[[ STUDY MATERIAL open ]]
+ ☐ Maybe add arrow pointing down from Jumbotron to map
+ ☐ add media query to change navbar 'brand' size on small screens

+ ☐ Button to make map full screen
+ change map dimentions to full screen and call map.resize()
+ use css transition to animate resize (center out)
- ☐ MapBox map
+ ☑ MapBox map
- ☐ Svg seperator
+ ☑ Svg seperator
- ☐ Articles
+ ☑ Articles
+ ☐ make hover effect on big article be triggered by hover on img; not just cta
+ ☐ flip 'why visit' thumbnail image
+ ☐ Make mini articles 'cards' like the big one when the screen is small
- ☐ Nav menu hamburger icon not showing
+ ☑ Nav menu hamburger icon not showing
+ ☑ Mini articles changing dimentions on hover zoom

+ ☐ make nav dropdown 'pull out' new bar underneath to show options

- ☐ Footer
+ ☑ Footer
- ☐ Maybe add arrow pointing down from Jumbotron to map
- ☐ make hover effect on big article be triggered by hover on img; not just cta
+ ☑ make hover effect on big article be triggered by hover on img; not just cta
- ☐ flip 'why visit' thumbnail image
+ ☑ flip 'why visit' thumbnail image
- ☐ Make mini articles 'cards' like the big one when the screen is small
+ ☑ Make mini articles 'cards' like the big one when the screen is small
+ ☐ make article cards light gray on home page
[[ STUDY MATERIAL closed ]]
[[ STUDY MATERIAL open ]]
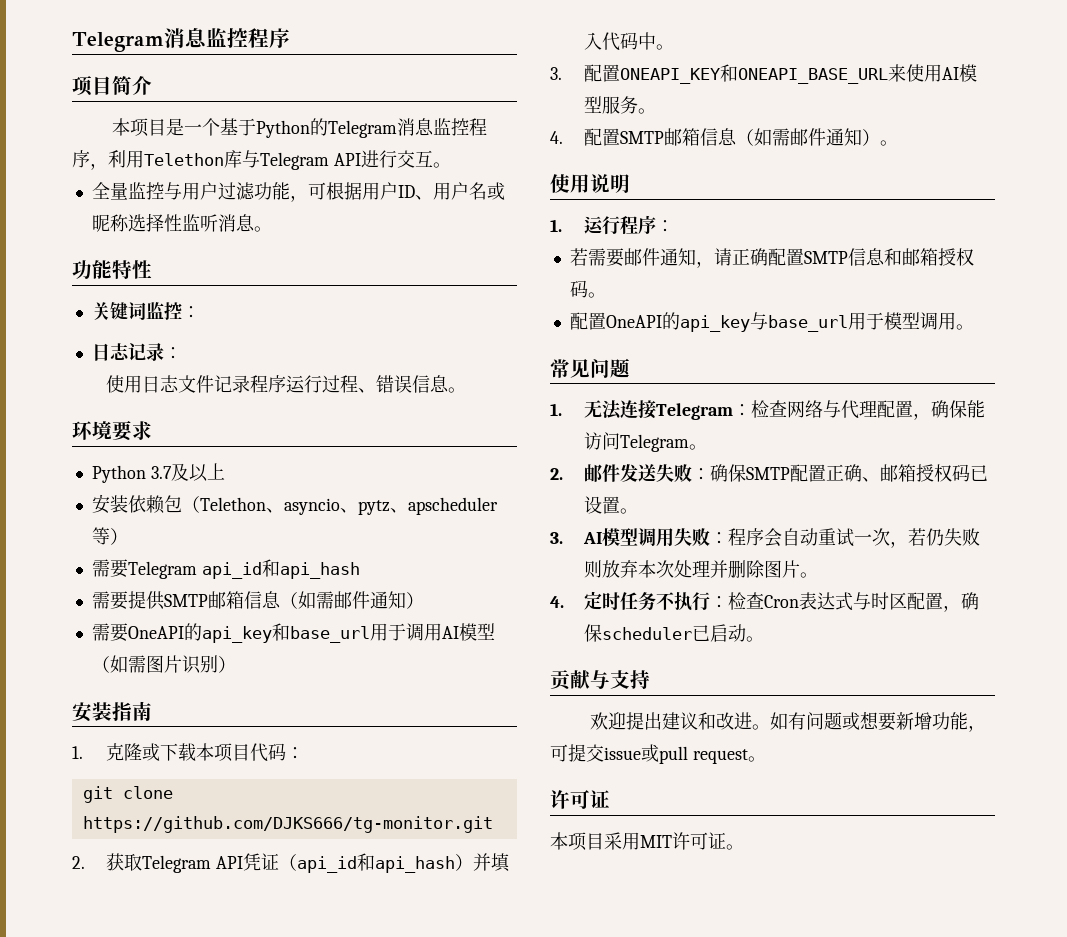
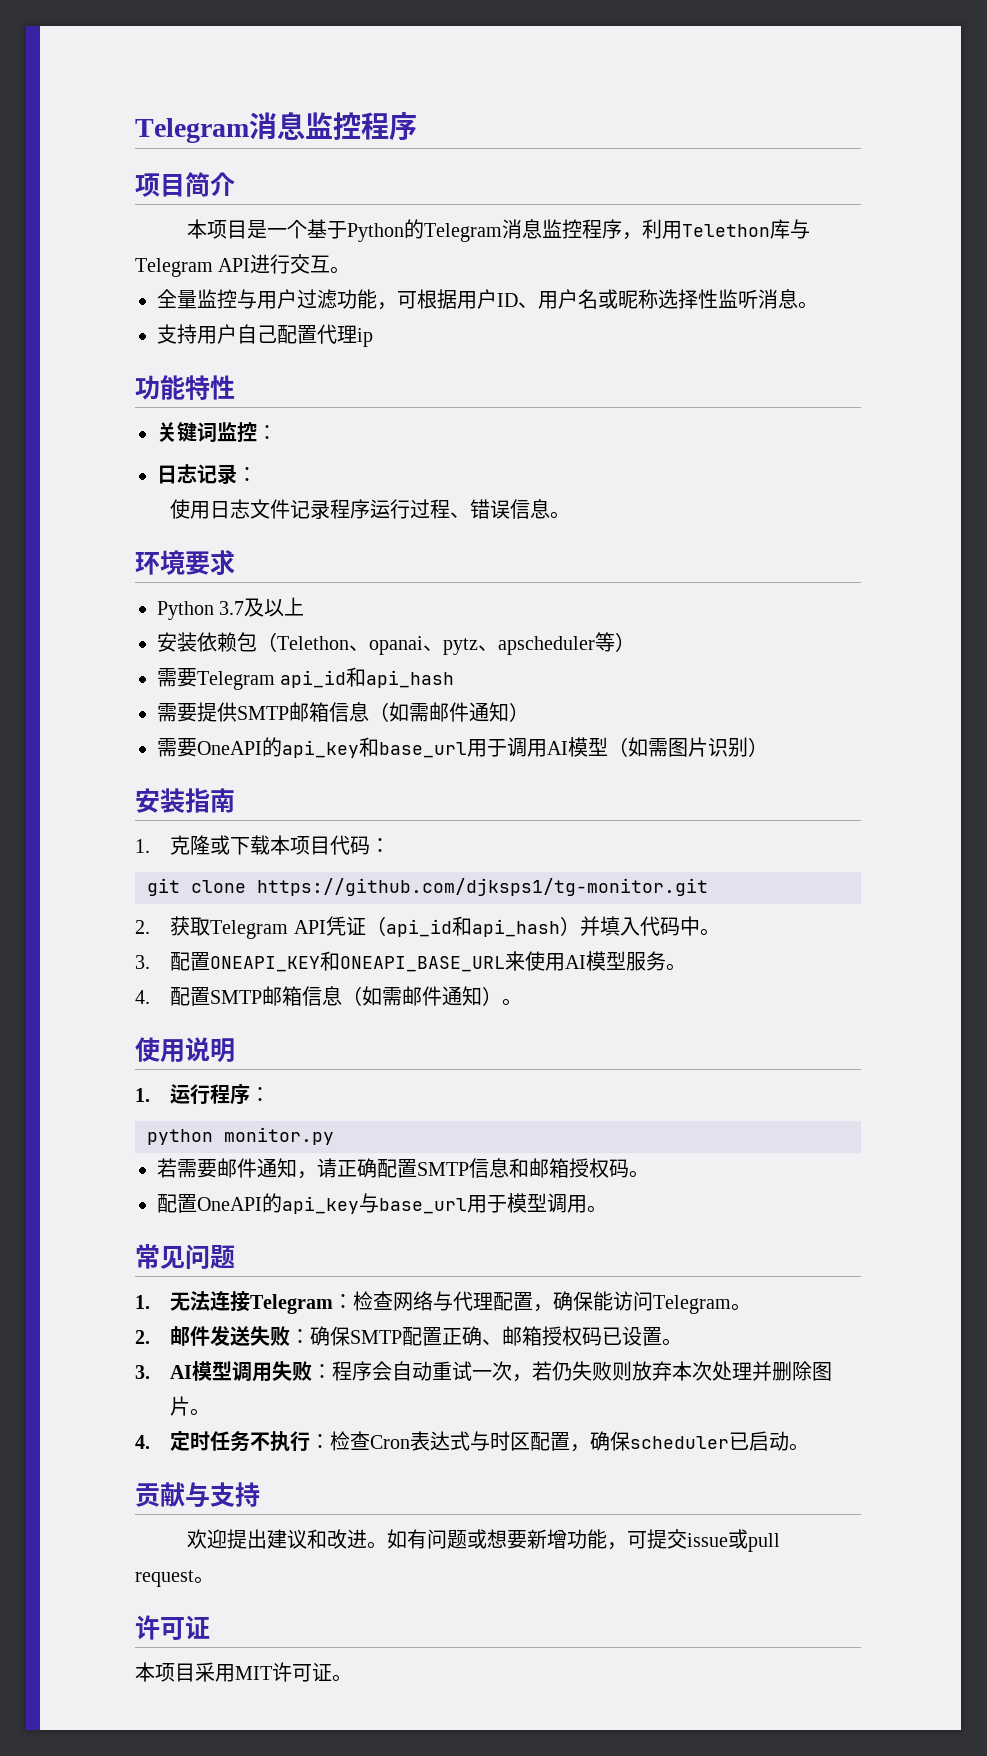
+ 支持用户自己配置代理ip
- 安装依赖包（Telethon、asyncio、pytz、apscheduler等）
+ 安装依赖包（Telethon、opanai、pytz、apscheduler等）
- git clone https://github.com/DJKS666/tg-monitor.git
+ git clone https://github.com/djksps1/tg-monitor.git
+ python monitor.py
[[ STUDY MATERIAL closed ]]
An exact copy of the lines above between the line holding "- ☐ Make mini" and the line holding "on home page", inclusive, is the whole answer.

#### [RESULT BELOW]
- ☐ Make mini articles 'cards' like the big one when the screen is small
+ ☑ Make mini articles 'cards' like the big one when the screen is small
+ ☐ make article cards light gray on home page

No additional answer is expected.